2/ Resourcefully identify equity capital
The equity portion of the capital stack can be tackled by leveraging current policy tools and tax incentives, such as Opportunity Zone tax credits. This can occur through enhanced returns to investors on successful projects and the capital appreciation of assets that would be seen from market properties. This approach could be used in conjunction with other initiatives to catalyze affordable housing and complete community development. Possible new financing vehicles could better support Small and Medium-sized Enterprise (SME) developers to secure the last 20 percent financing through a central loss reserve pool that approved community development financing institutions (CDFIs) could leverage. Innovative partnerships between non-profit property owners and taxable investors could also monetize property depreciation values.
3/ De-risk and enhance early investment by critical providers
Current participants in the affordable housing market are a relatively small group and could be expanded to include local philanthropy and corporations. Through the creation of cross-business and industry partnerships, investments in complete community development can be de-risked via the creation of CDFIs or through the location of business anchors to stimulate local economic development and job creation.

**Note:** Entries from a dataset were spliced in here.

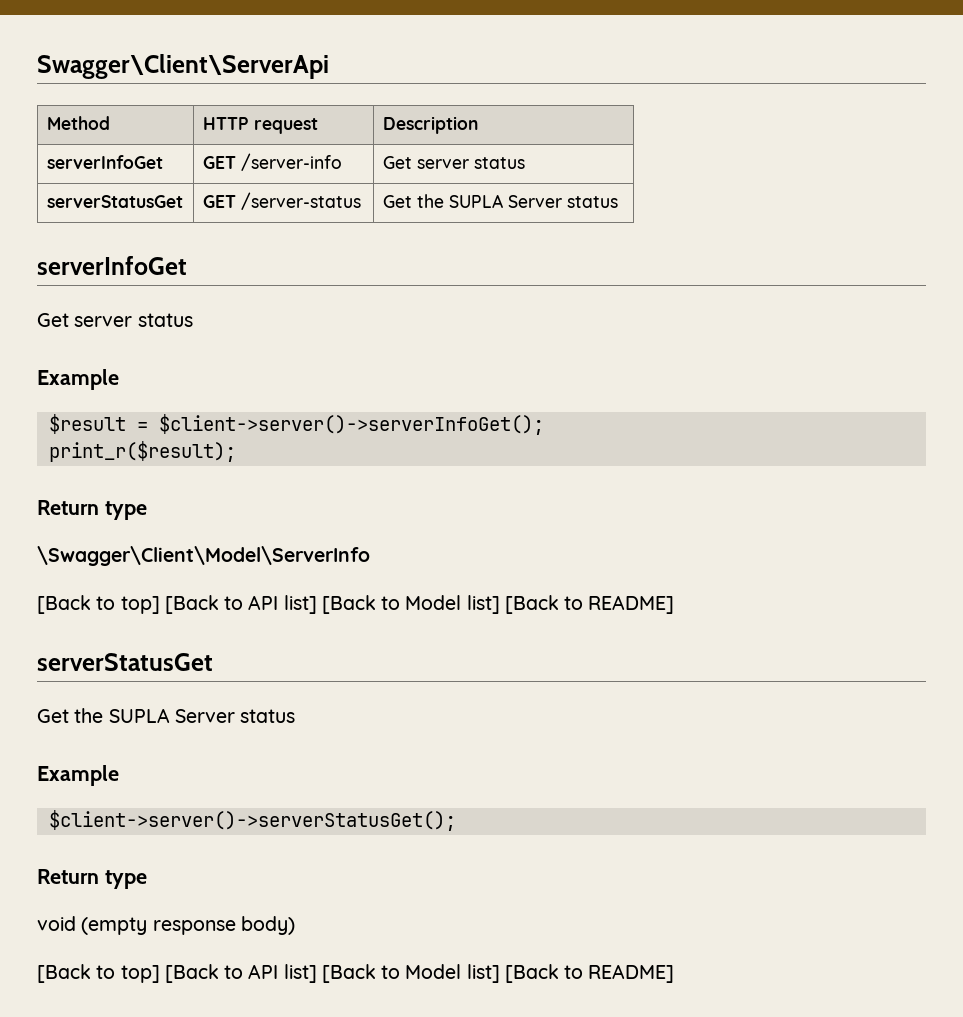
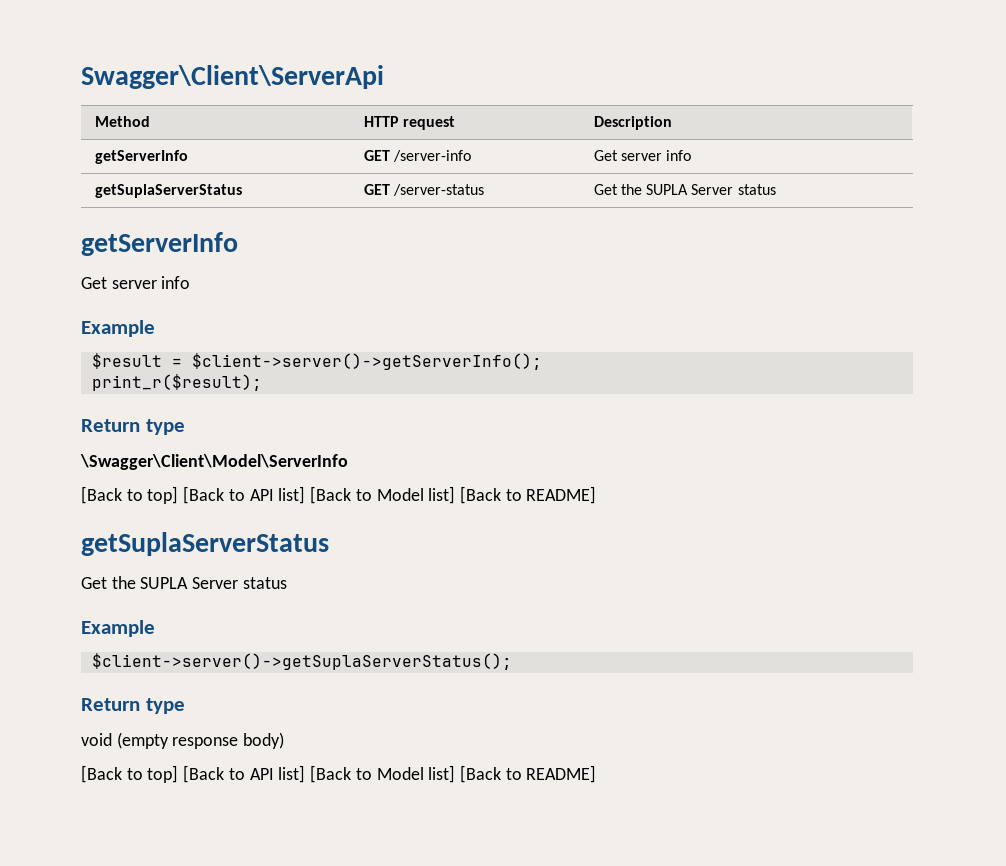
[46,155,163,169] serverInfoGet -> [94,150,188,164] getServerInfo
[473,157,525,169] [46,195,183,208] status // serverStatusGet -> [666,150,692,161] [94,184,242,198] info // getSuplaServerStatus
[37,256,187,275] [37,313,193,327] serverInfoGet // Get server status -> [81,232,238,256] [81,276,191,289] getServerInfo // Get server info
[158,414,544,435] $client->server()->serverInfoGet(); -> [191,353,542,370] $client->server()->getServerInfo();
[37,653,213,671] serverStatusGet -> [81,532,329,556] getSuplaServerStatus
[48,810,456,831] $client->server()->serverStatusGet(); -> [91,653,512,670] $client->server()->getSuplaServerStatus();

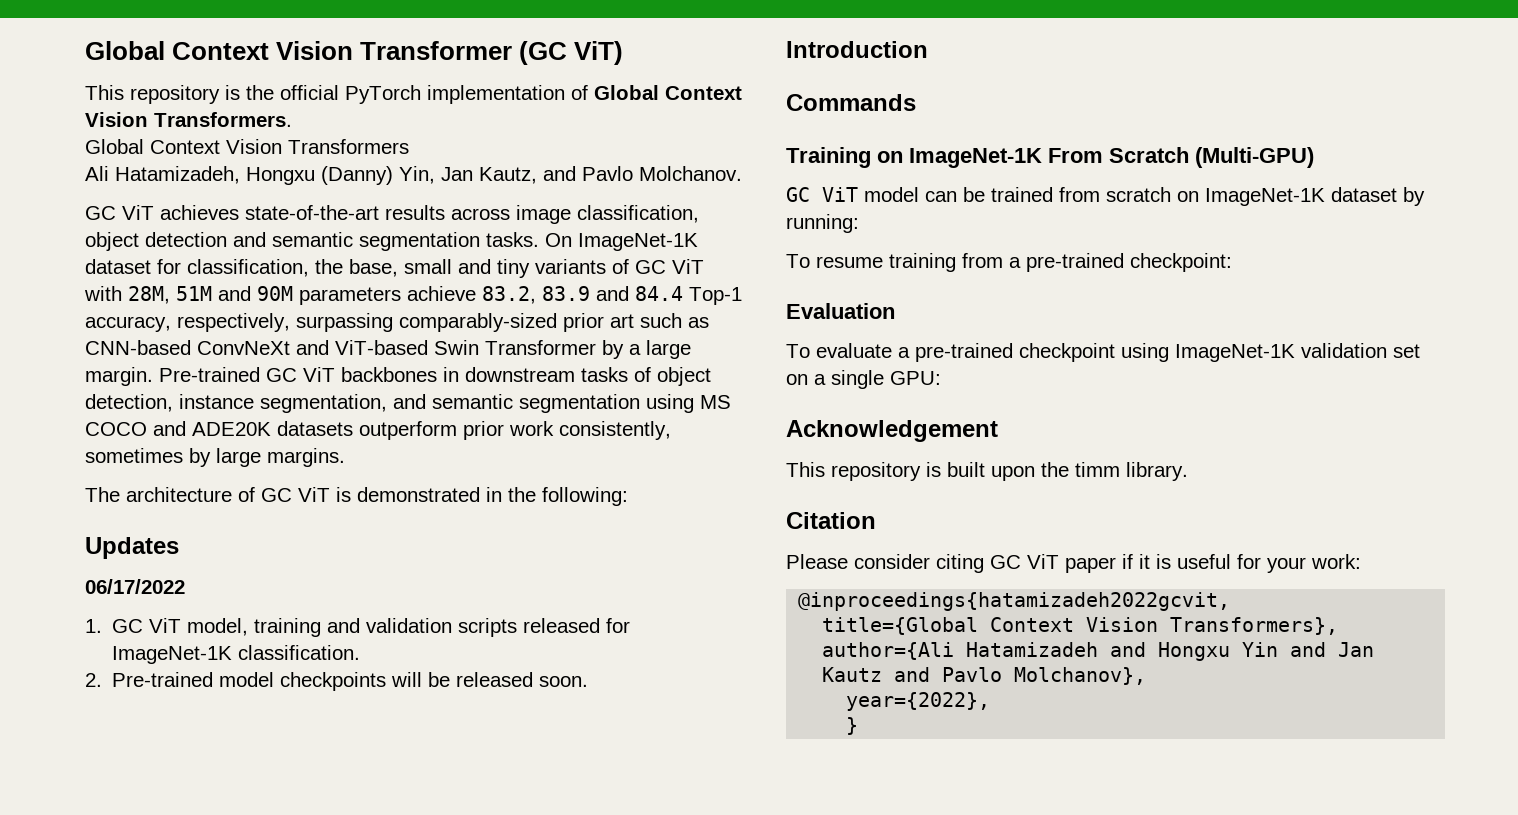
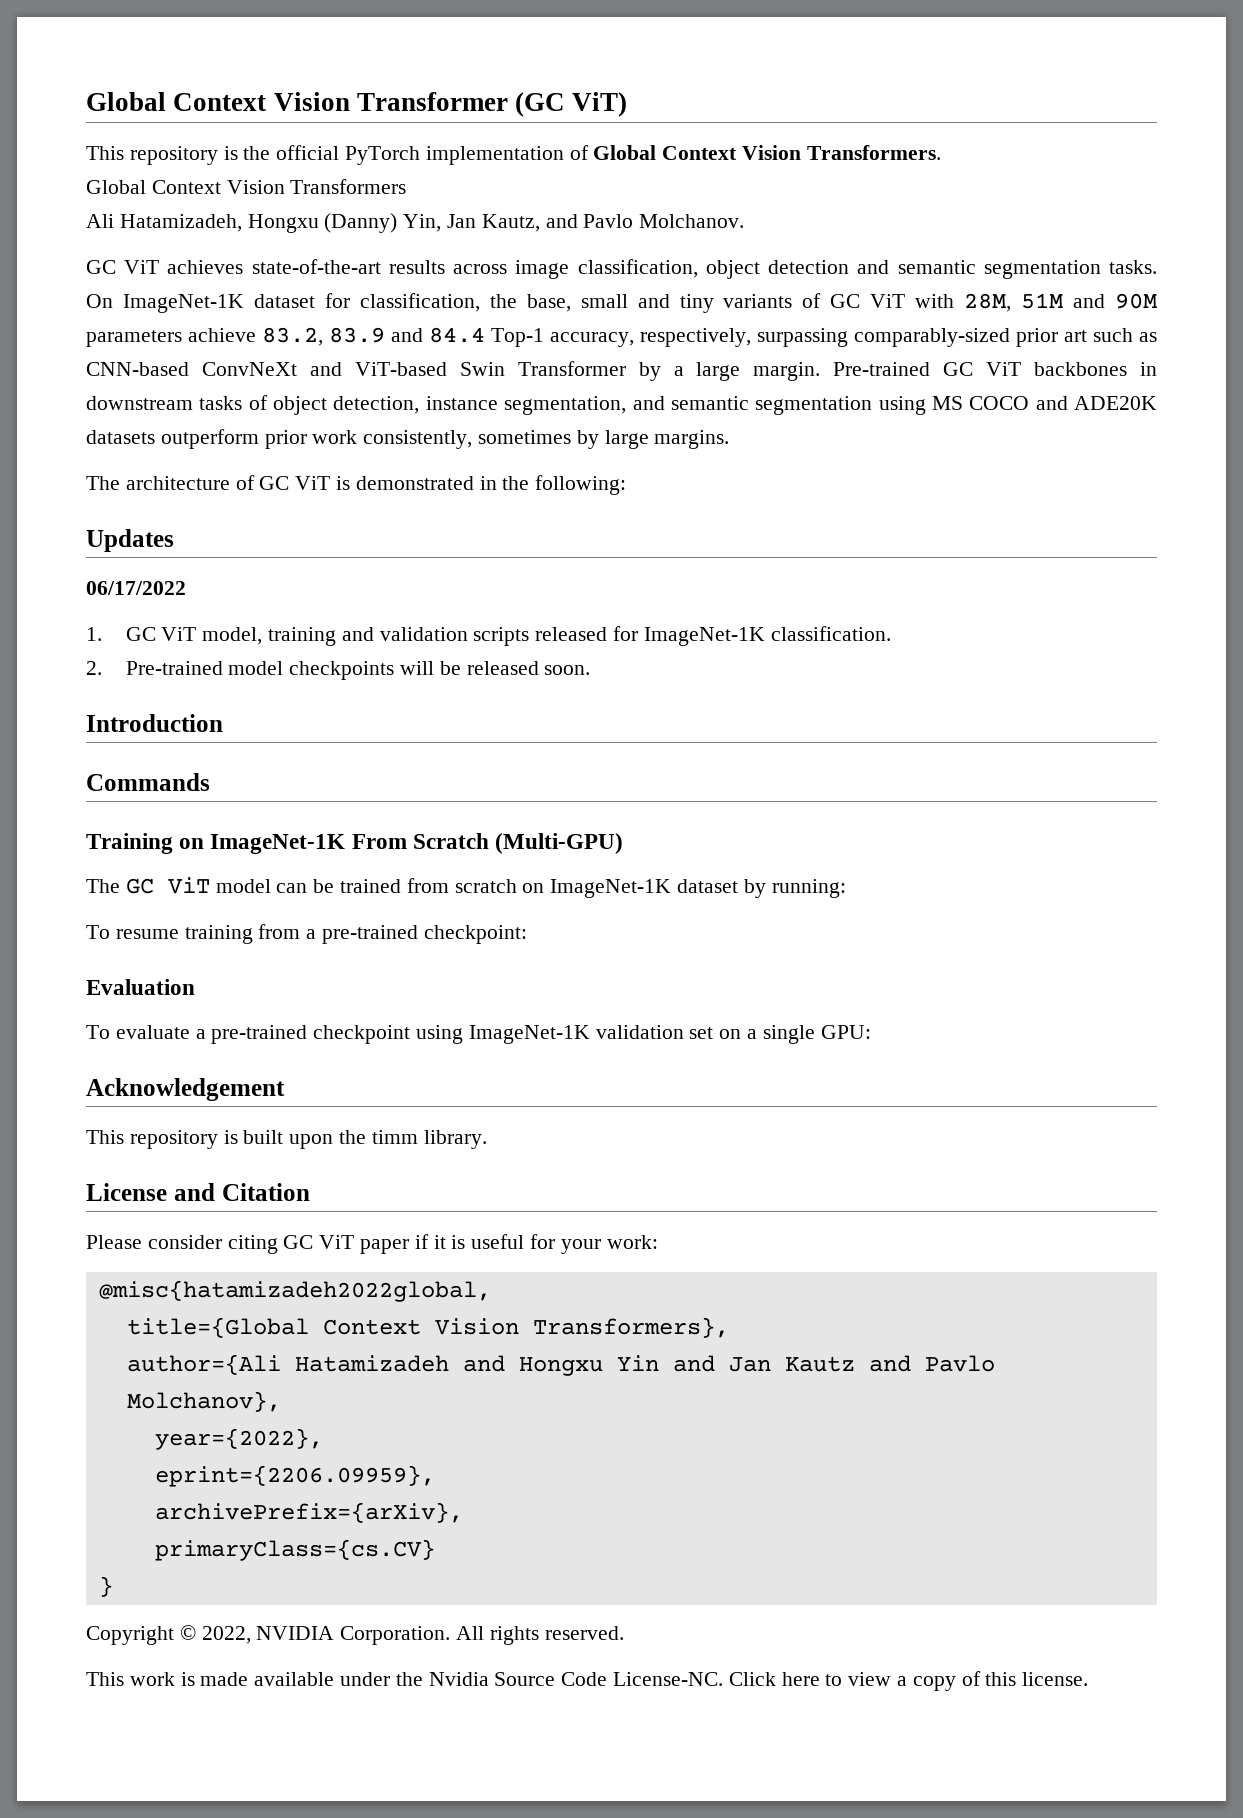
(1314, 157) none -> [86,879,120,893] The
(1188, 471) none -> [86,1183,215,1201] License and
[798,592,1231,611] @inproceedings{hatamizadeh2022gcvit, -> [98,1280,491,1302] @misc{hatamizadeh2022global,
[846,717,859,735] } -> [154,1465,435,1487] [154,1502,463,1523] [154,1539,435,1561] [98,1576,113,1597] [86,1625,624,1645] [86,1671,1089,1691] eprint={2206.09959}, // archivePrefix={arXiv}, // primaryClass={cs.CV} // } // Copyright © 2022, NVIDIA Corporation. All rights reserved. // This work is made available under the Nvidia Source Code License-NC. Click here to view a copy of this license.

4/ Identify creative pools of gap or takeout financing
Unfilled and growing financing gaps caused through delays handicap developers already struggling to complete the capital stack. Through the improvement of existing policies, such as the city’s Affordable Requirement Ordinance (ARO), and identification of short-term funding pools that match payments to existing projects, these gaps can be closed. Looking at opportunities to pool funds that meet the needs of investors seeking a return, those requiring an equity injection as a grant, and philanthropic investment could streamline affordable housing development.
Greater collaboration and coordination
Through the lab, participants advanced complex financing solutions to the challenge of affordable provision. But solutions will require increased partnerships and continued coordination across the board. Together, we hope to continue to work with the key stakeholders in the city, accelerating and bringing these transformational neighborhood projects to life.
Connecting the dots to address the gap
The Chicago Lab was the second in a four-part series of the Milken Institute’s signature Financial Innovations Lab program, hosted in collaboration with AECOM. The series examines ways to engage and accelerate new forms of capital that attract investors to the infrastructure space and explore innovative value capture mechanisms.
By bringing together interdisciplinary leaders from government, research bodies, financial institutes, and industry experts, we generate market-based solutions to overcome a city’s resiliency challenges. The series provides the opportunity to leverage a diverse pool of knowledge that can help expedite and identify new, innovative ways of funding impactful infrastructure projects.
Each Lab is designed to respond to this need by focusing on a single case study per city — a critical resilient urban infrastructure project or program that lacks a clear path to full funding. In addition to Chicago, and previously Los Angeles, the next lab discussions will explore recent infrastructure development and new investment vehicles in London and New York City. Following each lab, an executive summary that encapsulates the lab discussions and recommendations is produced.
Financial Innovations Lab is a registered trademark of the Milken Institute.